Segue Banca Generali, che da poco si occupa di ipotecario collegato all’asset premier dei clienti affluent, con un aumento nelle erogazioni rispetto al dicembre 2014 di oltre il 52%. Terza posizione per Credem con una variazione che si attesta attorno al 45%. E chiudono la classifica Banca Popolare di Milano (+43,34%) e Bper (32,28%). Tutte banche che si sono concentrate su promozioni relative a finanziamenti fino al 50% del valore dell’immobile.

Ecco i migliori 5 mutui a tasso fisso e variabile, secondo la tradizionale simulazione di Of-Osservatorio finanziario basata su un mutuo da 100.000 euro da restituire in 15 anni.

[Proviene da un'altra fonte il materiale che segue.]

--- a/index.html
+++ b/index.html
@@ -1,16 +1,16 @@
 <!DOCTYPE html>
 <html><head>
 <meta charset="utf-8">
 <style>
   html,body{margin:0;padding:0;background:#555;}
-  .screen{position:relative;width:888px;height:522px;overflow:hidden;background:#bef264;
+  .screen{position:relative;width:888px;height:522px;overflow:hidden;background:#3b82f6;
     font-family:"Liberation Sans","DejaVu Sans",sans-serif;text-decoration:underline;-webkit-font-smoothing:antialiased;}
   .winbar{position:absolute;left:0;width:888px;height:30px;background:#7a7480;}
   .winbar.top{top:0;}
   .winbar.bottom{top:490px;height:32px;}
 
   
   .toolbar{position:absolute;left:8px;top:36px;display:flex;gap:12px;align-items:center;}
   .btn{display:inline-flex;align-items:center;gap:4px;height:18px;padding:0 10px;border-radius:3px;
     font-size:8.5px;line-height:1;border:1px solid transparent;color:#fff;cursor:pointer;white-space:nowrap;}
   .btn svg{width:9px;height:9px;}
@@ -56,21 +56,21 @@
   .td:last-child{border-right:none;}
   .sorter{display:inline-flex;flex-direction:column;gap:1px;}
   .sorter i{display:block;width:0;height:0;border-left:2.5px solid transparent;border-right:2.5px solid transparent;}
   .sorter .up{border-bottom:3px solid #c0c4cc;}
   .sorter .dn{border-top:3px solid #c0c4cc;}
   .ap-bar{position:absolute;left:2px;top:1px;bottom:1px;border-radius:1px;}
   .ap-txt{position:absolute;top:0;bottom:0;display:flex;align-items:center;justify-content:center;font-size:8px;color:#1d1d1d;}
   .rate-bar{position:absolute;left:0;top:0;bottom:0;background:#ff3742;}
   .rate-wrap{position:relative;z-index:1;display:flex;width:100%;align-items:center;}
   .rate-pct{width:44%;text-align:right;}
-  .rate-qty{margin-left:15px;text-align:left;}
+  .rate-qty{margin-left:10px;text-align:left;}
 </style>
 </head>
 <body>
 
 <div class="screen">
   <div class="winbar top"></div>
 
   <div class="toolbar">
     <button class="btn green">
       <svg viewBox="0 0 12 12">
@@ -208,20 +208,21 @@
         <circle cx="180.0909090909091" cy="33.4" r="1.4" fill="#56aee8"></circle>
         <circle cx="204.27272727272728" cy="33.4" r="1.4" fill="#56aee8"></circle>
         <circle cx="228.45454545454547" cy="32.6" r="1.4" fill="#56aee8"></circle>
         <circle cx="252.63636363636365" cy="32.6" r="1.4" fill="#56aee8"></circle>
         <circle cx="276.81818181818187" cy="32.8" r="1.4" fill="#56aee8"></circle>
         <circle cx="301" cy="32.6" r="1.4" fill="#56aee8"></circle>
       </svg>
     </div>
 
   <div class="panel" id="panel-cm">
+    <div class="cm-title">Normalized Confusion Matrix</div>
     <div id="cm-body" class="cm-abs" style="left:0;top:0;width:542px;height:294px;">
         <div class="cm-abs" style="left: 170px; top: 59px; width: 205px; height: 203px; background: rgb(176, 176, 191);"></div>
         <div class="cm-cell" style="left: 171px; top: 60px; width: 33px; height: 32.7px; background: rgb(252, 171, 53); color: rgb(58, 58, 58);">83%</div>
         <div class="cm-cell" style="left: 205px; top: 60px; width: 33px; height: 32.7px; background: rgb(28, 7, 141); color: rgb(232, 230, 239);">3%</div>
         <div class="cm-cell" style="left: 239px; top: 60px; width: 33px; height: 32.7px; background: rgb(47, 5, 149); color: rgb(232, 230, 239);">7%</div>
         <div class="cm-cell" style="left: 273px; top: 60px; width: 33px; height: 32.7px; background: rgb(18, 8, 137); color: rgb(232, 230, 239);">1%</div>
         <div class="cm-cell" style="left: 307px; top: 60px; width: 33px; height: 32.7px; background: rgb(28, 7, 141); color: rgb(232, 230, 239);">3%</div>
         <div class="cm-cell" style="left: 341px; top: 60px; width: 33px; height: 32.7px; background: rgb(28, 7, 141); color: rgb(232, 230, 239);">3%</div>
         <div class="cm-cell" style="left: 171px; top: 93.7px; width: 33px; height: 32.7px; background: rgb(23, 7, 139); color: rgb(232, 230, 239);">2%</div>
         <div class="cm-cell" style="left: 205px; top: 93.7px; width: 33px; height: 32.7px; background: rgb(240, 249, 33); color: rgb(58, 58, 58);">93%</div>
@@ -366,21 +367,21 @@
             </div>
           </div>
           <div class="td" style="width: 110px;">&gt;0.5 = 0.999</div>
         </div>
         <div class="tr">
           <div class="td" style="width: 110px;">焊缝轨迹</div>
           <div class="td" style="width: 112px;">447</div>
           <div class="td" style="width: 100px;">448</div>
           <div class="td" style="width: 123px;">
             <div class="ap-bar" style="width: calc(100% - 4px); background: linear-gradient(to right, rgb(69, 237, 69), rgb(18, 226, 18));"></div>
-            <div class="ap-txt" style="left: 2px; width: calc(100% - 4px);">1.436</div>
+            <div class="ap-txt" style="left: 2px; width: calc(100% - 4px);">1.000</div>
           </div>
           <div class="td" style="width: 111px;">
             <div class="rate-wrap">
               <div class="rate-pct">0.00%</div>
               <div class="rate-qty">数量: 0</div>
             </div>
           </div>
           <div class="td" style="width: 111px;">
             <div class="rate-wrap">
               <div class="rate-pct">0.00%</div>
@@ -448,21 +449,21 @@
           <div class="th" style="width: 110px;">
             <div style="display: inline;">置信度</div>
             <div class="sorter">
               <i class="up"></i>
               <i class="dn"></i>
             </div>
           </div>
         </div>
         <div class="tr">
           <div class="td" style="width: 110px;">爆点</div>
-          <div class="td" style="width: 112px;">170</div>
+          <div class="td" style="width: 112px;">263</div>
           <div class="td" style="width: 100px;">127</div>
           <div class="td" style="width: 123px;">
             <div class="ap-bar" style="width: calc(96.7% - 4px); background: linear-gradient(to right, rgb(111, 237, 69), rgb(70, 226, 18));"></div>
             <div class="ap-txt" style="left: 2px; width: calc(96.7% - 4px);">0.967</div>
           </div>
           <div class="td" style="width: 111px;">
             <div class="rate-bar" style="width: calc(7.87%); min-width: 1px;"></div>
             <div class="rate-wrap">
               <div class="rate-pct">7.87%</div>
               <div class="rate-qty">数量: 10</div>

I migliori 5 a tasso variabile


Il miglior mutuo a tasso variabile del periodo è di UniCredit, che applica al suo Mutuo Valore Italia (anche per la surroga) con Loan to Value fino al 50% uno spread dell’1,10% e una durata massima di 30 anni. Ipotizzando una richiesta di mutuo da 100.000 euro da rimborsare in 15 anni, quindi, il montante (il totale da restituire alla banca) è pari a 108.522 euro, con rate mensili da 602,90 euro. Le spese di istruttoria sono pari a 1.000 euro mentre per quelle di perizia servono 211,06 euro.

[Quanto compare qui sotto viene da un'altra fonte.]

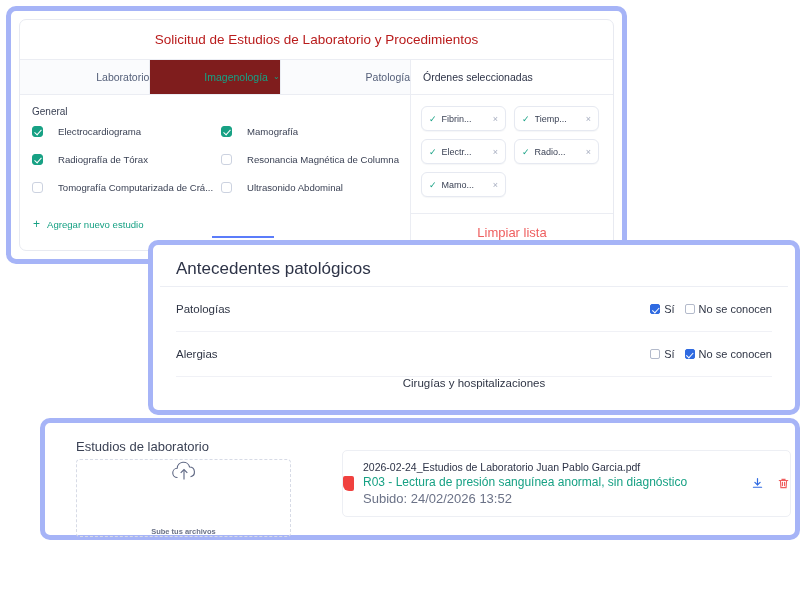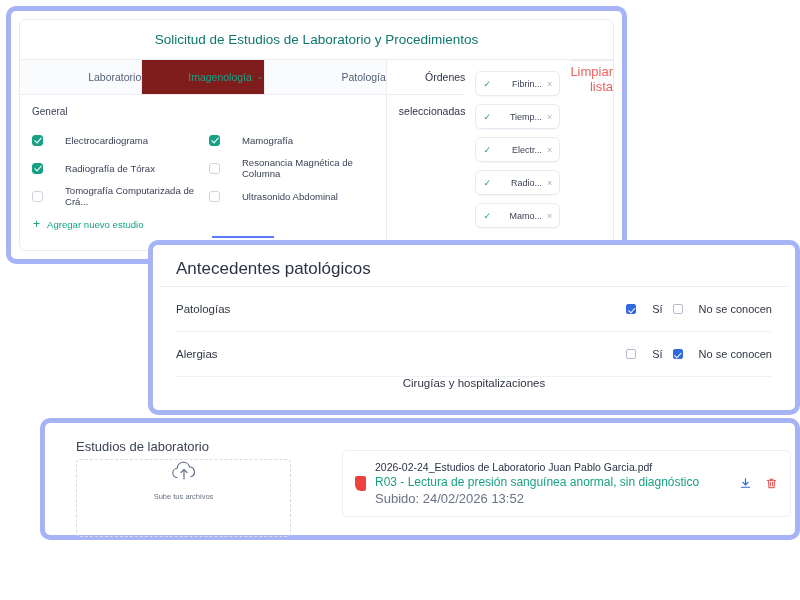--- a/index.html
+++ b/index.html
@@ -20,38 +20,38 @@
   }
   
   #card-orders{ left:6px; top:6px; width:621px; height:258px; }
   .card-inner{
     position:absolute; left:8px; top:8px; right:8px; bottom:8px;
     background:#fff;border:1px solid #e8eaf1;border-radius:7px;
     box-sizing:border-box;overflow:hidden;
   }
   .card-title{
     height:39px;line-height:39px;text-align:center;
-    font-size:13.5px;color:#0f766e;
+    font-size:13.5px;color:#b91c1c;
     border-bottom:1px solid #ebedf3;
   }
   .body-split{display:flex;height:calc(100% - 40px);}
   .left-col{width:391px;border-right:1px solid #ebedf3;box-sizing:border-box;}
-  .right-col{flex:1;display:flex;flex-direction:row;text-align:right;}
+  .right-col{flex:1;display:flex;flex-direction:column;}
   .tabs{display:flex;height:34px;border-bottom:1px solid #ebedf3;}
   .tab{
     flex:1;display:flex;align-items:center;justify-content:flex-end;gap:5px;
     font-size:10.5px;color:#55607a;background:#fafbfd;
     border-right:1px solid #ebedf3;box-sizing:border-box;cursor:pointer;
   }
   .tab:last-child{border-right:none;}
   .tab.active{background:#7f1d1d;color:#15a284;}
   .chev{font-size:8px;line-height:1;}
   .section-label{font-size:10px;color:#3b4255;padding:11px 0 9px 12px;}
   .chk-grid{display:flex;flex-wrap:wrap;padding:0 0 0 12px;}
-  .chk-item{width:50%;display:flex;align-items:center;gap:22px;height:28px;font-size:9.6px;color:#3b4255;cursor:pointer;}
+  .chk-item{width:50%;display:flex;gap:15px;height:28px;font-size:9.6px;color:#3b4255;cursor:pointer;}
   .box{width:11px;height:11px;border-radius:3px;border:1px solid #ccd2e0;background:#fff;box-sizing:border-box;flex:none;}
   .box.on{background:#17a184;border-color:#17a184;position:relative;}
   .box.on:after{content:"";position:absolute;left:3px;top:0.5px;width:3px;height:6px;border:solid #fff;border-width:0 1.5px 1.5px 0;transform:rotate(42deg);}
   .add-link{display:flex;align-items:center;gap:7px;font-size:9.6px;color:#17a184;padding:8px 0 0 13px;cursor:pointer;}
   .add-link .plus{font-size:12px;line-height:1;}
   .orders-head{height:34px;line-height:34px;padding-left:12px;font-size:10.5px;color:#2d3347;border-bottom:1px solid #ebedf3;}
   .chips{flex:1;display:flex;flex-wrap:wrap;align-content:flex-start;gap:8px;padding:11px 10px;}
   .chip{
     width:85px;height:25px;box-sizing:border-box;
     display:flex;align-items:center;gap:5px;padding:0 7px;
@@ -72,42 +72,43 @@
   #card-history{ left:148px; top:240px; width:652px; height:175px; }
   .hist-inner{position:absolute;left:7px;top:7px;right:7px;bottom:7px;background:#fff;border-radius:5px;box-sizing:border-box;overflow:hidden;}
   .hist-title{height:34px;line-height:34px;padding-left:16px;font-size:17px;color:#2d3347;border-bottom:1px solid #eceef4;}
   .hist-row{
     display:flex;align-items:center;justify-content:space-between;
     height:44px;margin:0 16px;border-bottom:1px solid #f0f1f6;
     font-size:11.5px;color:#2f3545;
   }
   .hist-row:last-child{border-bottom:none;flex-direction:column;}
   .opts{display:flex;align-items:center;gap:10px;}
-  .opt{display:flex;align-items:center;gap:16px;font-size:11px;color:#2f3545;cursor:pointer;}
+  .opt{display:flex;align-items:center;gap:4px;font-size:11px;color:#2f3545;cursor:pointer;}
   .nbox{width:10px;height:10px;border:1px solid #b3bacb;border-radius:2px;background:#fff;box-sizing:border-box;flex:none;}
   .nbox.on{background:#2f6ae1;border-color:#2f6ae1;position:relative;}
   .nbox.on:after{content:"";position:absolute;left:2.5px;top:0.5px;width:2.5px;height:5.5px;border:solid #fff;border-width:0 1.4px 1.4px 0;transform:rotate(42deg);}
   
   #card-files{ left:40px; top:418px; width:760px; height:122px; }
   .files-inner{position:absolute;left:0;top:0;right:0;bottom:0;display:flex;align-items:center;}
   .upload-card{
     position:absolute;left:22px;top:9px;width:233px;height:100px;
     background:#fff;border-radius:5px;box-sizing:border-box;padding:7px 9px;
   }
   .upload-card-title{font-size:13px;color:#3b4255;margin-bottom:5px;}
   .dropzone{
     height:76px;border:1px dashed #d7dbe6;border-radius:4px;
-    display:flex;flex-direction:column;align-items:center;justify-content:flex-start;gap:6px;
+    display:flex;flex-direction:column;align-items:center;justify-content:space-between;gap:6px;
     cursor:pointer;
+    font-weight:bold;
   }
   .dz-text{font-size:7.5px;color:#6b7governed;color:#6b7287;}
   .file-row{
     position:absolute;left:297px;top:27px;width:449px;height:67px;
     background:#fff;border:1px solid #edeff4;border-radius:5px;box-sizing:border-box;
-    display:flex;align-items:center;padding:0 12px;gap:9px;
+    display:flex;align-items:center;padding:0 0;gap:9px;
   }
   .pdf-ic{width:11px;height:15px;background:#f0413f;border-radius:2px 2px 2px 6px;flex:none;}
   .file-meta{flex:1;display:flex;flex-direction:column;gap:2px;}
   .f-name{font-size:10.5px;color:#2d3347;}
   .f-diag{font-size:12px;color:#17a184;}
   .f-date{font-size:13px;color:#6b7287;}
   .f-acts{display:flex;align-items:center;gap:13px;}
   .ic-btn{cursor:pointer;display:flex;}
 </style>
 </head>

Segue Mutuo Domus di Intesa Sanpaolo con uno spread pari all’1,25% se l’importo non supera il 50% del valore dell’immobile grazie alla promozione, valida per tutto il mese di febbraio, che riduce dello 0,75% il tasso standard presente nei fogli informativi, anche in caso di trasferimento del finanziamento. Per un totale da restituire ( il cosiddetto montante) di 109.719 euro (609,55 euro al mese). A cui si devono aggiungere le spese di istruttoria pari a 400 euro e quelle di perizia che ammontano a 320 euro. E se si sceglie di attivare anche la polizza a protezione dell’abitazione ACasaConMe entro il 31 maggio 2015, il costo di attivazione è gratuito.